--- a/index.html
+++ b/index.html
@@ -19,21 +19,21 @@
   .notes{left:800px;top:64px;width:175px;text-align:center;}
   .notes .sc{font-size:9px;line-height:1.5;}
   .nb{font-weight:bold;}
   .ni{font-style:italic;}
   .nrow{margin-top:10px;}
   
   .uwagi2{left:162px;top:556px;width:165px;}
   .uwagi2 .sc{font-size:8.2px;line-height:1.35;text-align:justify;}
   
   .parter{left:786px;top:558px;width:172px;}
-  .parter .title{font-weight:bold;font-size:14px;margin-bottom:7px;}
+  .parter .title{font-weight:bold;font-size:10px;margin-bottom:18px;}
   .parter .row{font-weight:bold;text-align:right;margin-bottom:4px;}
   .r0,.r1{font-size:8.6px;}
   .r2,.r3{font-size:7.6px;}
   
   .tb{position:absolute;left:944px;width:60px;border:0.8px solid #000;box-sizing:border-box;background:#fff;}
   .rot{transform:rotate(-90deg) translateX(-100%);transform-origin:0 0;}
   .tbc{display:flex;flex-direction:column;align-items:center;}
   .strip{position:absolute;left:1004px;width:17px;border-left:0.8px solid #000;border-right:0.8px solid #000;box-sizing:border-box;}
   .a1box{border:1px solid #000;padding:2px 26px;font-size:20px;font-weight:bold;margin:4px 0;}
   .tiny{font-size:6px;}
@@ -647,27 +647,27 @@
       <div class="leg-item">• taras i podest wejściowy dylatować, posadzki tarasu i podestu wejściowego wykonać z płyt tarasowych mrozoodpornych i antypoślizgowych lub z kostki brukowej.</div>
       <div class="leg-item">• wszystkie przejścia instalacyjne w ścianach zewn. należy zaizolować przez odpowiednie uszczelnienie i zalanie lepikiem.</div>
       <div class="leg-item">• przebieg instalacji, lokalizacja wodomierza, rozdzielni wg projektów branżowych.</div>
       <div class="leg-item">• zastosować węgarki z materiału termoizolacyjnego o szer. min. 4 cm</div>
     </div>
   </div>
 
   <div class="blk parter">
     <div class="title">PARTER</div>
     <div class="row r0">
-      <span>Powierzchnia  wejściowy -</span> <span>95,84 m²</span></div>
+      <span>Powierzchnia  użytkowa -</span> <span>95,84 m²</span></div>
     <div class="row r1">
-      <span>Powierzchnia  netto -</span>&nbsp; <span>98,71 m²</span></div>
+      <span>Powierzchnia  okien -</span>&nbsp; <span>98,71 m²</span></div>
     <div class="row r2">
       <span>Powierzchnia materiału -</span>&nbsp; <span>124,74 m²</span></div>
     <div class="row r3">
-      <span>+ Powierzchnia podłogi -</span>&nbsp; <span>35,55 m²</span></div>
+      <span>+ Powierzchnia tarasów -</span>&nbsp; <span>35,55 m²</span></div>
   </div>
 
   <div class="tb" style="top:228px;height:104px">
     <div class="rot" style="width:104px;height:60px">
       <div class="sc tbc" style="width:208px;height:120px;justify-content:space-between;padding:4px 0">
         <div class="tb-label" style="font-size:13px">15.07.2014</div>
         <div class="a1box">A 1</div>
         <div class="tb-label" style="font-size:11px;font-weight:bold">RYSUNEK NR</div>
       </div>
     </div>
* * *
### Task requirements:
Reading the records above, count the lines that include "center" and say only how many.

### Exercise output:
2